Exercise description:
When you reach the line with "AMMEX CORP GPNB46100" in the listing below, transcribe it and each line after it up to and including the line with "total: 359.52 -> 348.87", exactly and with nothing else.

Material provided:
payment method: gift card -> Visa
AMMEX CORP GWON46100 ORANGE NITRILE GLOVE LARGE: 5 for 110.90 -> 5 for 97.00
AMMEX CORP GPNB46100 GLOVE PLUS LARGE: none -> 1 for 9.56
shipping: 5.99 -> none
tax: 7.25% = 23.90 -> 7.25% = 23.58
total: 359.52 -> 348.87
==
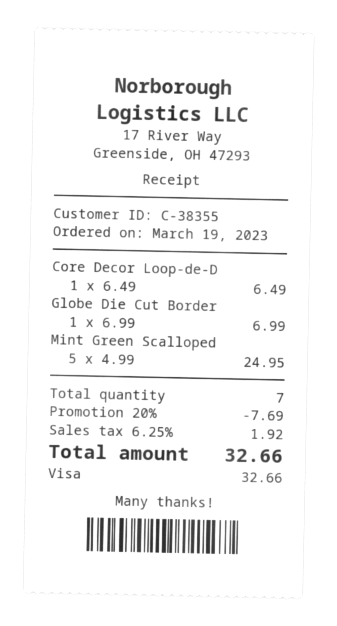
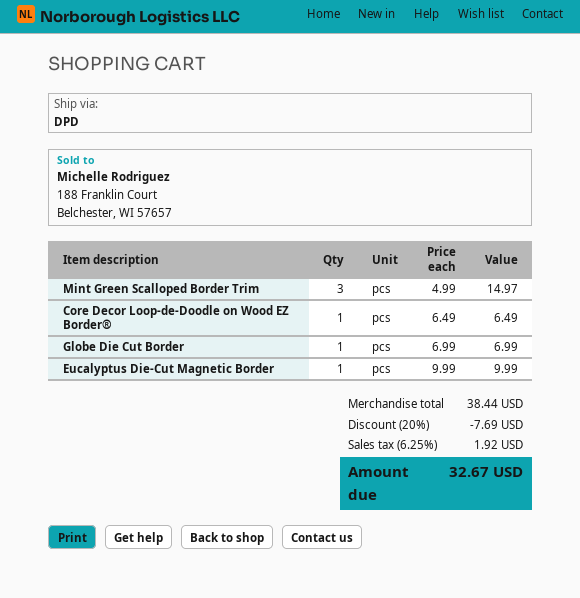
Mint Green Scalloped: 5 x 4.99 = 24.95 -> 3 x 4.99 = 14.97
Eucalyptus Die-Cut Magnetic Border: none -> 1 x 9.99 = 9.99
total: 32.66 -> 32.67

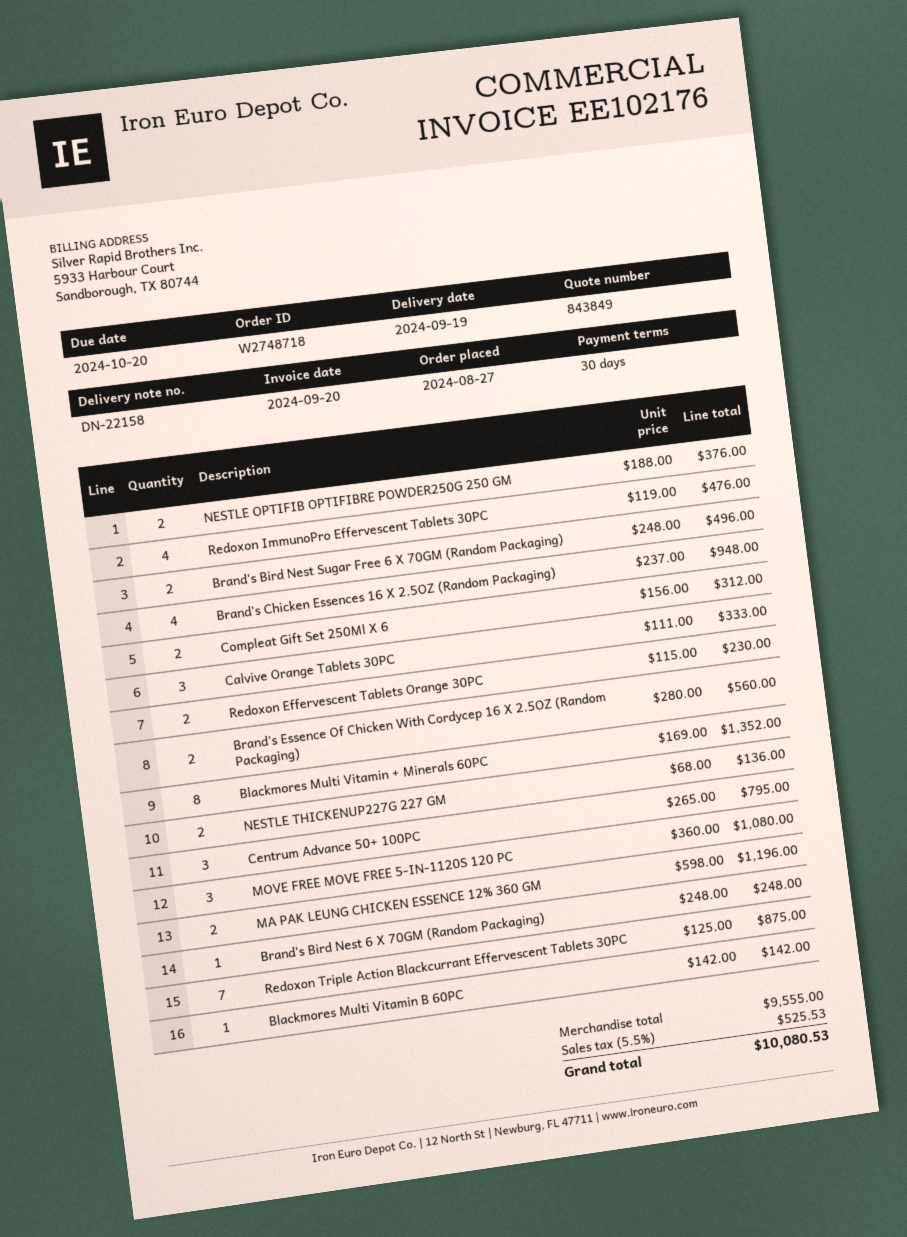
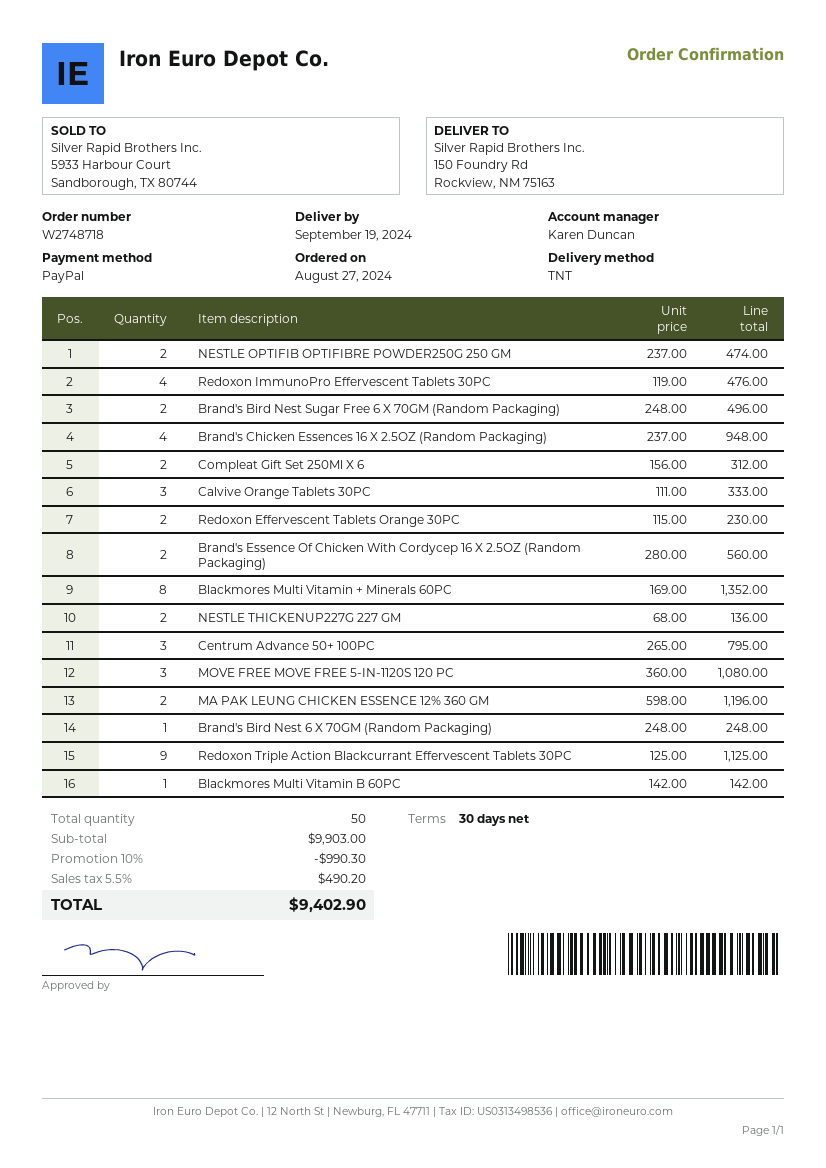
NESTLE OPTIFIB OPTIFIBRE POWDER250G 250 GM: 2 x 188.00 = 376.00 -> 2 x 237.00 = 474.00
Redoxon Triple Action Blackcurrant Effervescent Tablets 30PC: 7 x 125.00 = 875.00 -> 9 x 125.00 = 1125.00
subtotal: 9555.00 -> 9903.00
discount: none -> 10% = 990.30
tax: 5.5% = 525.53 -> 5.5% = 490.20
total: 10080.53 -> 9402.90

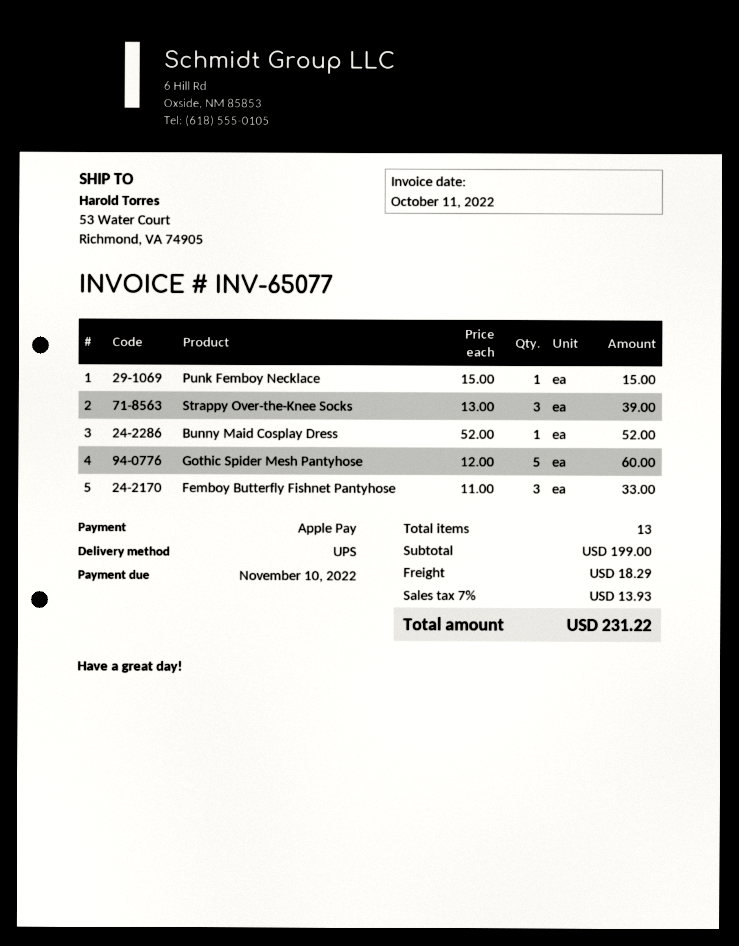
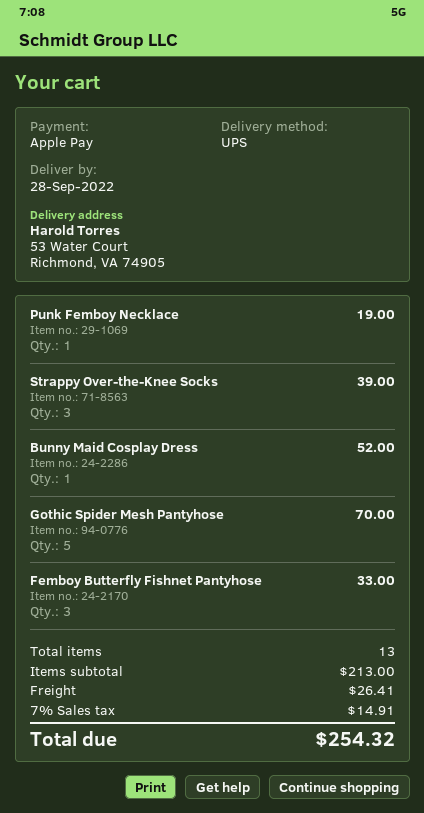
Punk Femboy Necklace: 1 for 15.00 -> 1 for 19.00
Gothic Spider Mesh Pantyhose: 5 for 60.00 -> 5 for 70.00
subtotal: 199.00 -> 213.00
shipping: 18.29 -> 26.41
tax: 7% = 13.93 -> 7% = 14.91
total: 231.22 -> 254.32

Output for this exercise:
AMMEX CORP GPNB46100 GLOVE PLUS LARGE: none -> 1 for 9.56
shipping: 5.99 -> none
tax: 7.25% = 23.90 -> 7.25% = 23.58
total: 359.52 -> 348.87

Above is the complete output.